Source material.
══════

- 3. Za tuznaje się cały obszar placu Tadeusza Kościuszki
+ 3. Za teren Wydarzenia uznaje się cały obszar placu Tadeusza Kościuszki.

══════

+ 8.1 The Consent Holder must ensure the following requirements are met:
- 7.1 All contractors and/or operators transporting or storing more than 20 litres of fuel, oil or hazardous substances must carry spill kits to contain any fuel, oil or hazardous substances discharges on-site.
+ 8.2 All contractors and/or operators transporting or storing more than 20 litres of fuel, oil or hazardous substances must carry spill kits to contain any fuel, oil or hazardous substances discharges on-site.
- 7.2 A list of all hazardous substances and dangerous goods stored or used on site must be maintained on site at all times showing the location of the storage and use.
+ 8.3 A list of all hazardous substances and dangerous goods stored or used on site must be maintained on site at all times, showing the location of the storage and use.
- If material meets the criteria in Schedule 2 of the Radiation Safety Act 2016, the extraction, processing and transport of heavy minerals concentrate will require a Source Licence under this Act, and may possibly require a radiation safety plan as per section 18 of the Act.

══════

How to complete this task. Within the material above, copy exactly the lines from the line that holds "- 3. Za tuznaje" up to and including the line that holds "placu Tadeusza Kościuszki.".

Output of the exercise.
- 3. Za tuznaje się cały obszar placu Tadeusza Kościuszki
+ 3. Za teren Wydarzenia uznaje się cały obszar placu Tadeusza Kościuszki.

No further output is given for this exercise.